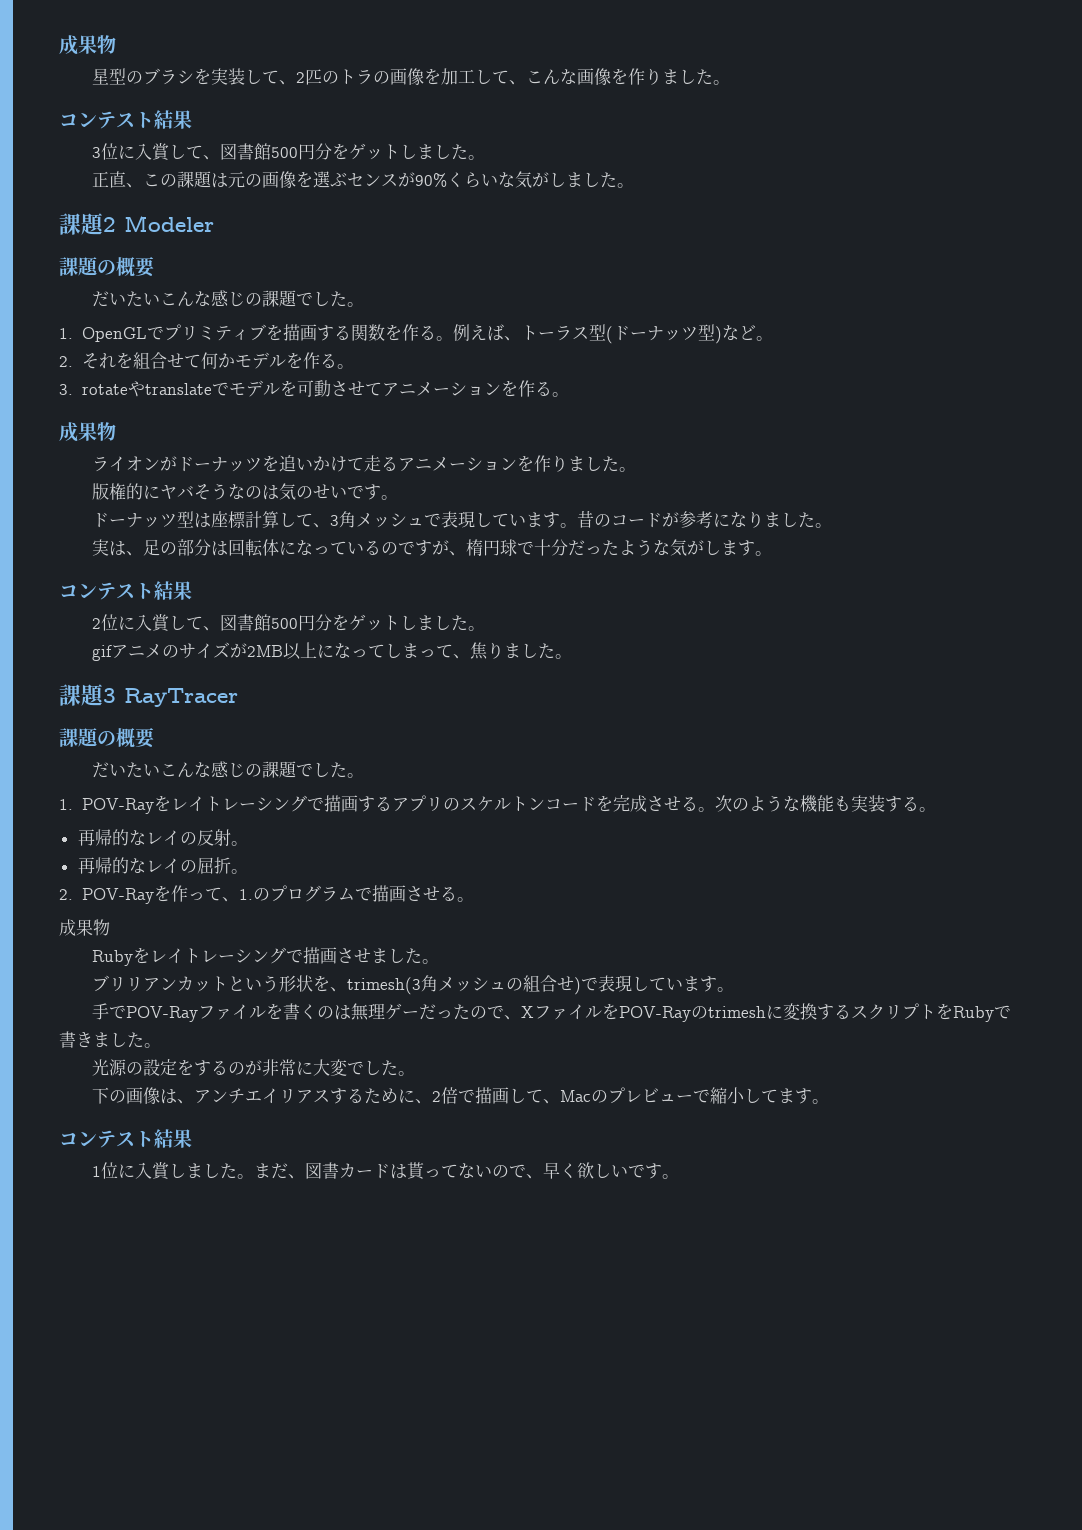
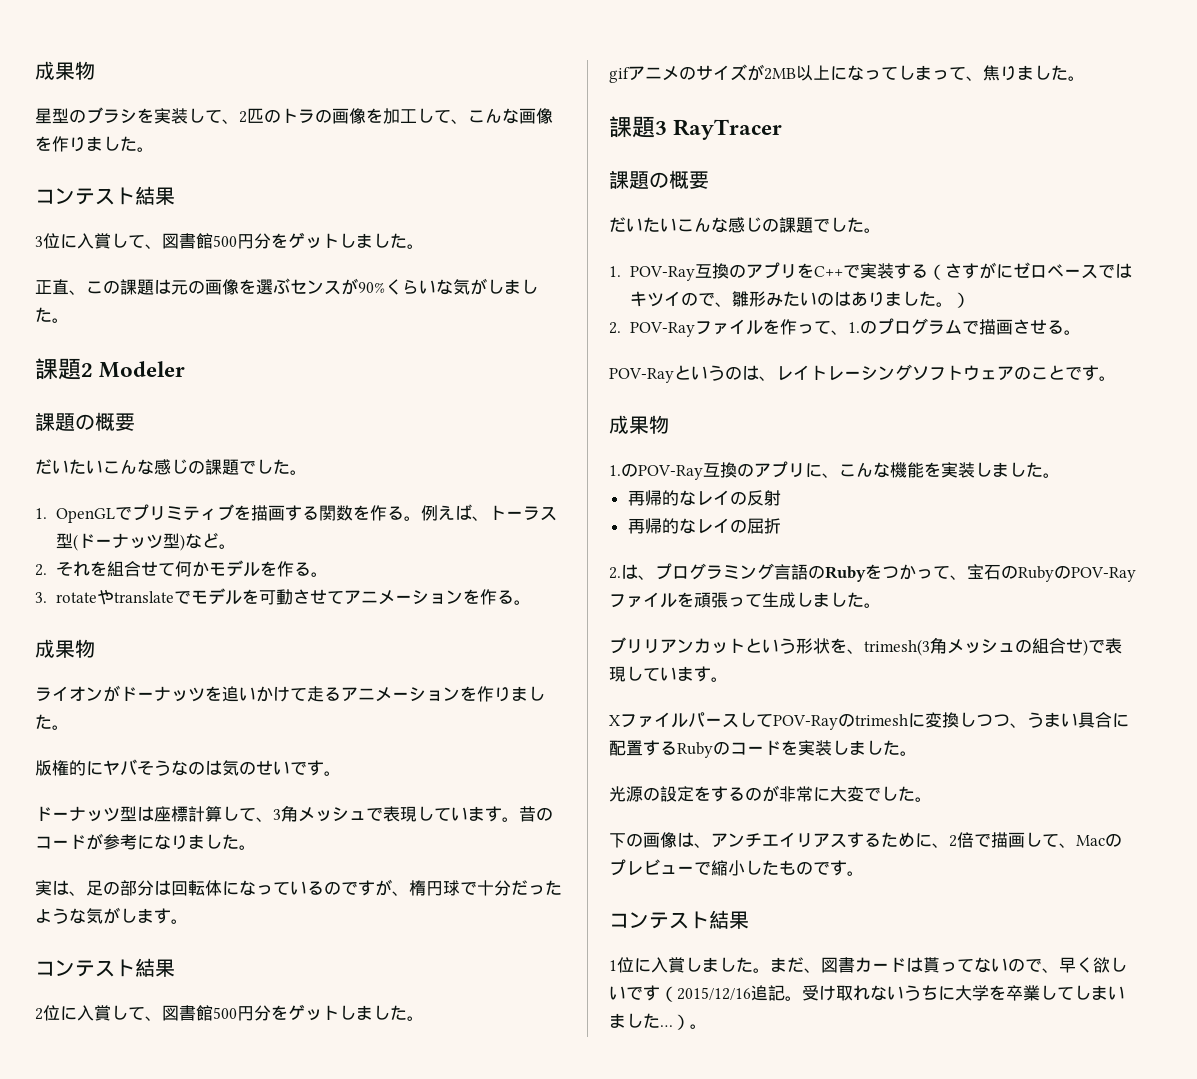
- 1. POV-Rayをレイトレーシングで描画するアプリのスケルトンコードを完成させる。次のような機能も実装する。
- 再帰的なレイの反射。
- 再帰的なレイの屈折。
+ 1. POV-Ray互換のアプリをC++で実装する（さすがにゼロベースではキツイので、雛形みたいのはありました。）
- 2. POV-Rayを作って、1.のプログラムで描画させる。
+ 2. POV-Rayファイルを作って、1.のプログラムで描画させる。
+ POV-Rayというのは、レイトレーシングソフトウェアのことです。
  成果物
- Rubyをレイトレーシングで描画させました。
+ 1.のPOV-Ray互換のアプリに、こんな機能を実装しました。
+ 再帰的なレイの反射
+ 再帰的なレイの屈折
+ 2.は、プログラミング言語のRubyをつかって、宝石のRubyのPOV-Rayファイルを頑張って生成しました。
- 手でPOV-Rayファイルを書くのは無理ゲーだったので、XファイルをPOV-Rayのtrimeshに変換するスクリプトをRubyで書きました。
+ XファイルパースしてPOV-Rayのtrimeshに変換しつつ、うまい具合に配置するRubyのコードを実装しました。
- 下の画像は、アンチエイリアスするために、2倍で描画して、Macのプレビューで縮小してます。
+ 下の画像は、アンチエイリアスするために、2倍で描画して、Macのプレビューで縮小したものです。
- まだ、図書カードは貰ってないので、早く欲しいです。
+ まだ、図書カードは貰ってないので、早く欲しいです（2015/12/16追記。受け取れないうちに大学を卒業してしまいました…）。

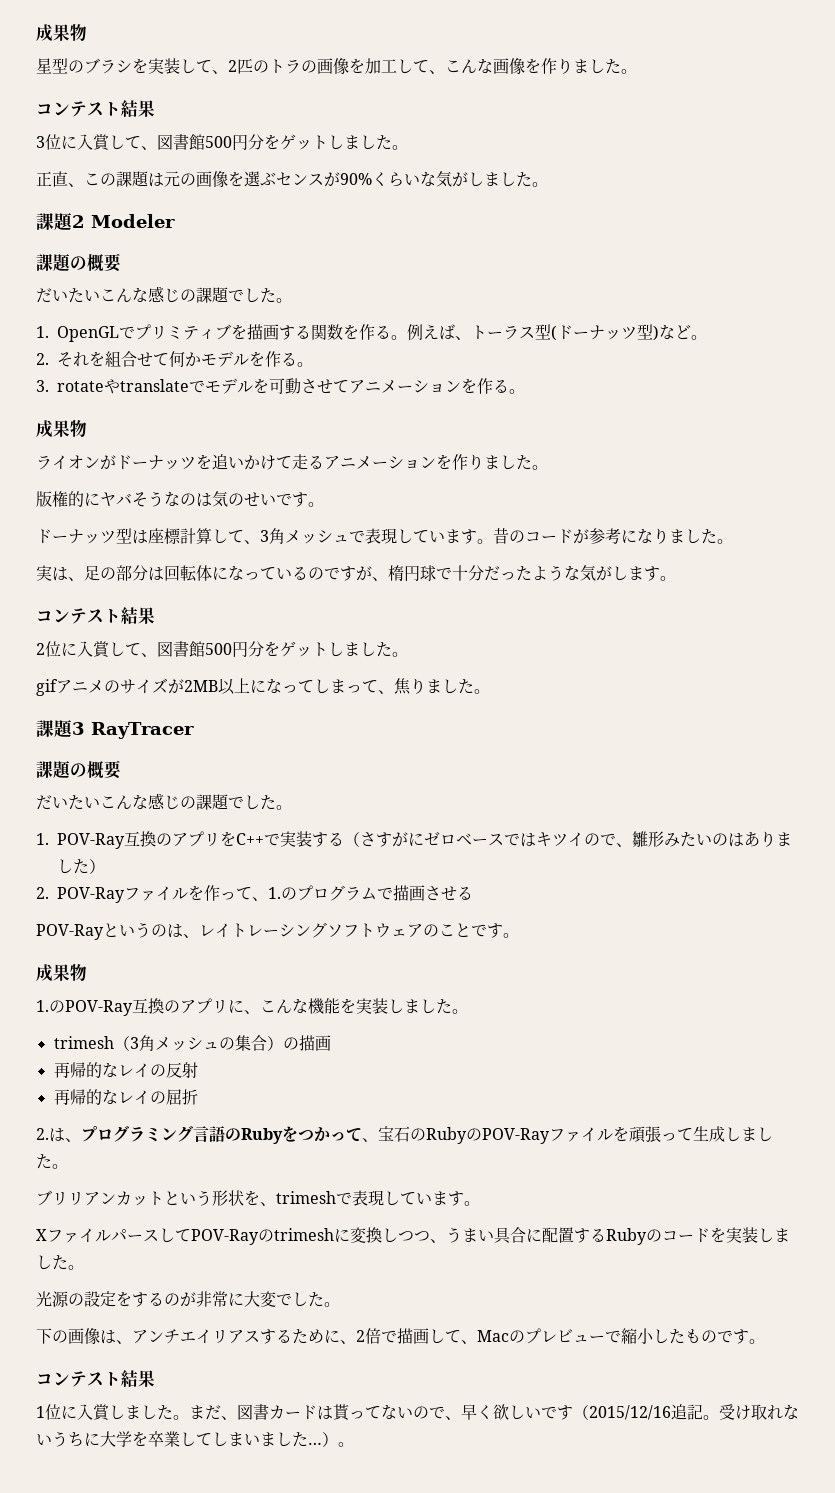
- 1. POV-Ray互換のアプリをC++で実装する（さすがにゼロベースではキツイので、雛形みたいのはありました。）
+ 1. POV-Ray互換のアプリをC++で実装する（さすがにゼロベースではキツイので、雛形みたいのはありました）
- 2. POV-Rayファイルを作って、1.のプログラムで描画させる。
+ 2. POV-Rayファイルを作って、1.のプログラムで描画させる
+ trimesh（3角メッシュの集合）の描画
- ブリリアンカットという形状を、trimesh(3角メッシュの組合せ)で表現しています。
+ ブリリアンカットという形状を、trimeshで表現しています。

= = = = = = =

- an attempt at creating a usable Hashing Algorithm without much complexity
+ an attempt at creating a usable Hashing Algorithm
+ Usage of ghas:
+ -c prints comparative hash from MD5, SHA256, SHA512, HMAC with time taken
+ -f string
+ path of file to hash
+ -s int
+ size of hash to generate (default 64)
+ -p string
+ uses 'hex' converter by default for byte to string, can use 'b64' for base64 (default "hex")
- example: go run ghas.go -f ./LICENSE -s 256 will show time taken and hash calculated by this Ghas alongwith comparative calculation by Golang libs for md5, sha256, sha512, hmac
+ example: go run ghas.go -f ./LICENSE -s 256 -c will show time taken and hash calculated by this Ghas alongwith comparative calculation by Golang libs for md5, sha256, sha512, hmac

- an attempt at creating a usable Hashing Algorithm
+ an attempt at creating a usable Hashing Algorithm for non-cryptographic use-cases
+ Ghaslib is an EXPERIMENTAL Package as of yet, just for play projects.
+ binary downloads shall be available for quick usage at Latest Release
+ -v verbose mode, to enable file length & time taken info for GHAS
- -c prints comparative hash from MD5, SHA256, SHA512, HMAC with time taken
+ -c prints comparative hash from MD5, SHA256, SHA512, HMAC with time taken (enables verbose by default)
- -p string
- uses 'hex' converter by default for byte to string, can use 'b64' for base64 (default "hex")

= = = = = = =

=== TASK STATEMENT ===
What number of lines in the records hold the word "アンチエイリアスするために"? Reply with that number alone.

=== EXPECTED ANSWER ===
2